Objective: Vascular complications in type 2 diabetes mellitus are an important cause of morbidity and mortality. Also, endothelial dysfunction arises with vascular ageing during the postmenopausal period. Our objective in this study was to evaluate inflammation and endothelial function parameters and their possible diagnostic roles in type 2 diabetic postmenopausal patients. Material and Methods: The study was conducted on four groups, including type 2 diabetic premenopausal (n:20), non-diabetic premenopausal (n:20), type 2 diabetic postmenopausal (n:20), and non-diabetic postmenopausal subjects (n:20). Serum endothelin-1 (ET-1), endothelial nitric oxide synthetase (eNOS), interleukin-6 (IL-6), tumor necrosis factor α (TNF-α), and chitinase-3-like protein 1 (YKL-40) levels were determined as inflammatory and endothelial function markers using ELISA kits. Results: Serum ET-1, IL-6, and YKL-40 levels were higher in the type 2 diabetic postmenopausal group compared to the non-diabetic premenopausal group (p<0.01, p<0.05, and p<0.01, respectively).

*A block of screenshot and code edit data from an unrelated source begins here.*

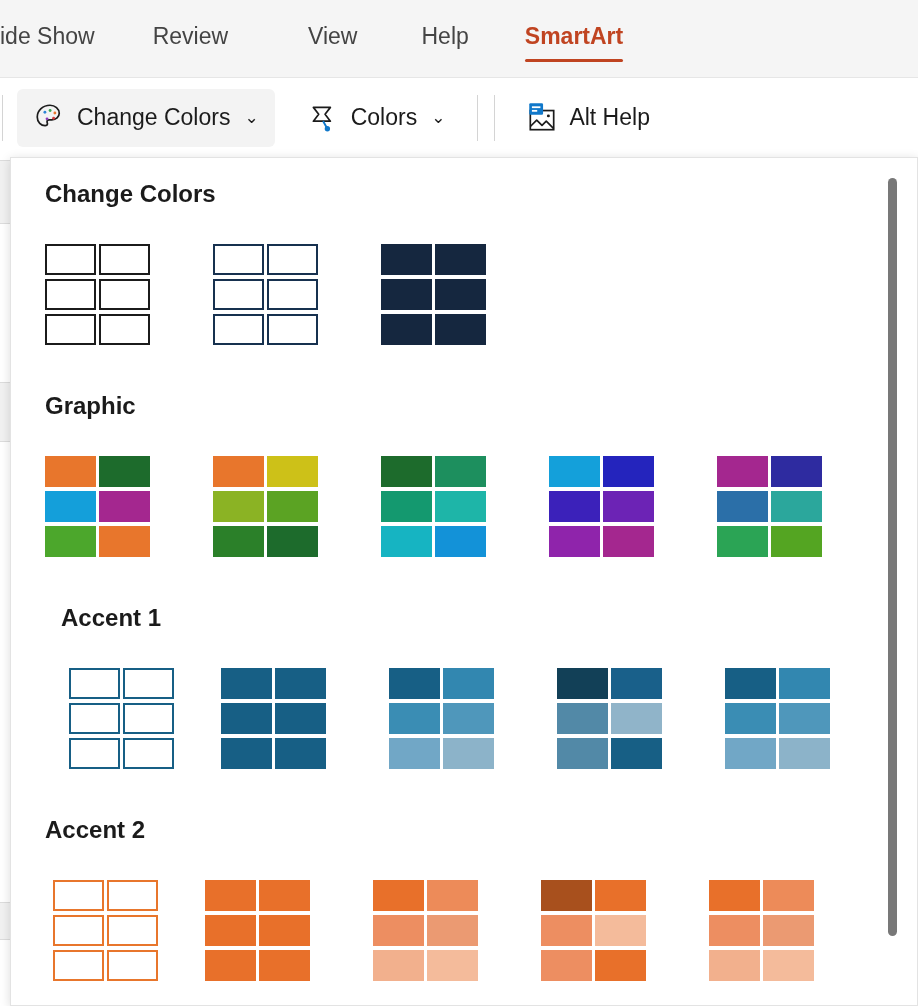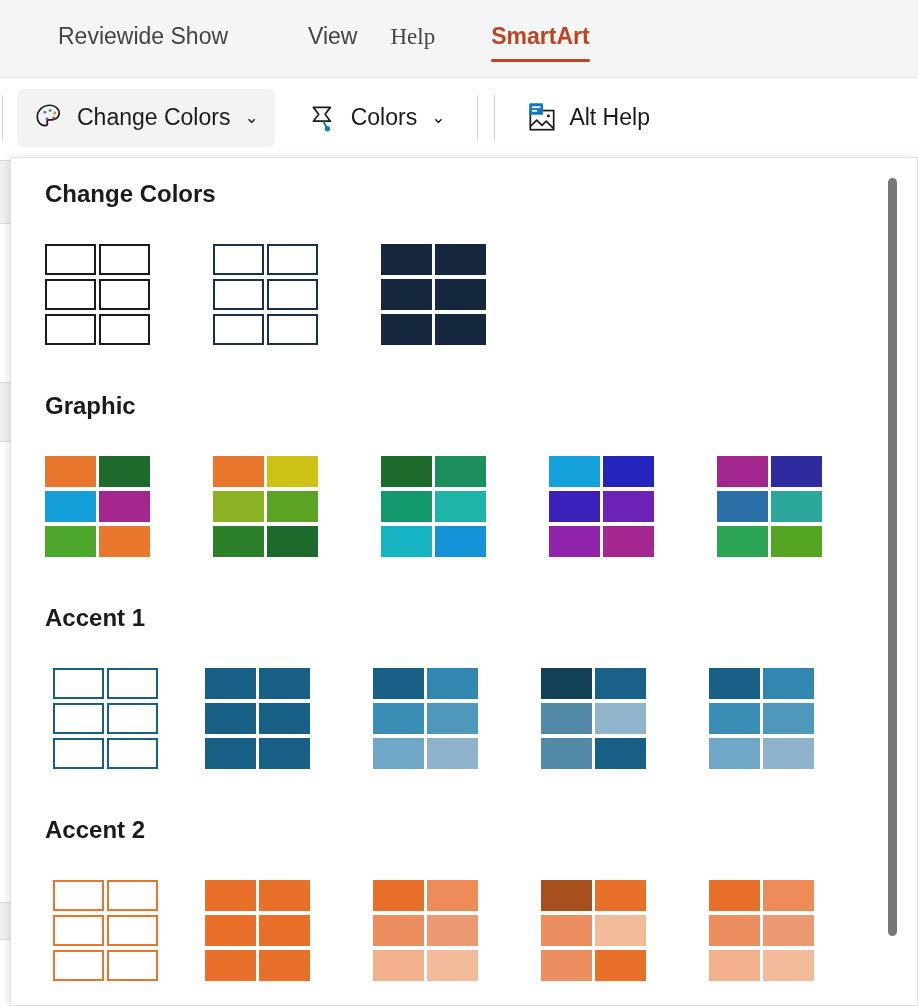--- a/index.html
+++ b/index.html
@@ -102,30 +102,30 @@
     background: #787878; border-radius: 5px;
     cursor: grab;
   }
 </style>
 </head>
 <body>
 
 <div id="app">
 
   <div class="ribbon-tabs">
+    <div class="tab" style="margin-left:0px;">
+        <span>ide Show</span>
+      </div>
     <div class="tab" style="margin-left:58px;">
         <span>Review</span>
       </div>
-    <div class="tab" style="margin-left:0px;">
-        <span>ide Show</span>
-      </div>
     <div class="tab" style="margin-left:80px;">
         <span>View</span>
       </div>
-    <div class="tab" style="margin-left:33px;font-family:Liberation Serif, serif;">
+    <div class="tab" style="margin-left:64px;">
         <span>Help</span>
       </div>
     <div class="tab active" style="margin-left:56px;">
         <span>SmartArt</span>
       </div>
   </div>
 
   <div class="toolbar">
 
     <div class="tb-sep" style="margin-left:2px;"></div>
@@ -263,21 +263,21 @@
               <div class="cell" style="background:#2e2ba0;"></div>
               <div class="cell" style="background:#2b6fa8;"></div>
               <div class="cell" style="background:#2ba79c;"></div>
               <div class="cell" style="background:#2ba455;"></div>
               <div class="cell" style="background:#54a522;"></div>
             </div>
           </div>
         </div>
       </div>
 
-      <div style="position:absolute; left:0; top:446px;">
+      <div style="position:absolute; left:16px; top:446px;">
         <div class="section-title">Accent 1</div>
         <div class="swatch-row" style="margin-top:26px;">
           <div class="thumb" style="padding-left:8px;">
             <div class="grid6">
               <div class="cell outline" style="border:2px solid #175f85;"></div>
               <div class="cell outline" style="border:2px solid #175f85;"></div>
               <div class="cell outline" style="border:2px solid #175f85;"></div>
               <div class="cell outline" style="border:2px solid #175f85;"></div>
               <div class="cell outline" style="border:2px solid #175f85;"></div>
               <div class="cell outline" style="border:2px solid #175f85;"></div>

ET-1, IL-6, and YKL-40 levels were higher in the type 2 diabetic postmenopausal group compared to the non-diabetic postmenopausal group (p<0.001, p<0.05, and p<0.01 respectively). ROC analysis revealed serum ET-1 (AUC 0.933, sensitivity 87.5%, specificity 85.7%), IL-6 (AUC 0.812, sensitivity 56.3%, specificity 92.8%), and YKL-40 (AUC 0.880, sensitivity 81.2%, specificity 92.8%), as good diagnostic parameters, especially in the type 2 diabetic premenopausal vs. non-diabetic premenopausal cohorts. Conclusion: Serum ET-1, IL-6, and YKL-40 levels were at the highest levels in the 2 diabetic postmenopausal group, and the increase in these markers was remarkable in diabetes compared with menopausal periods. Also, ET-1, IL-6, and YKL-40 were good diagnostic parameters for detecting endothelial function and inflammation in type 2 diabetic postmenopausal and non-diabetic premenopausal cohorts.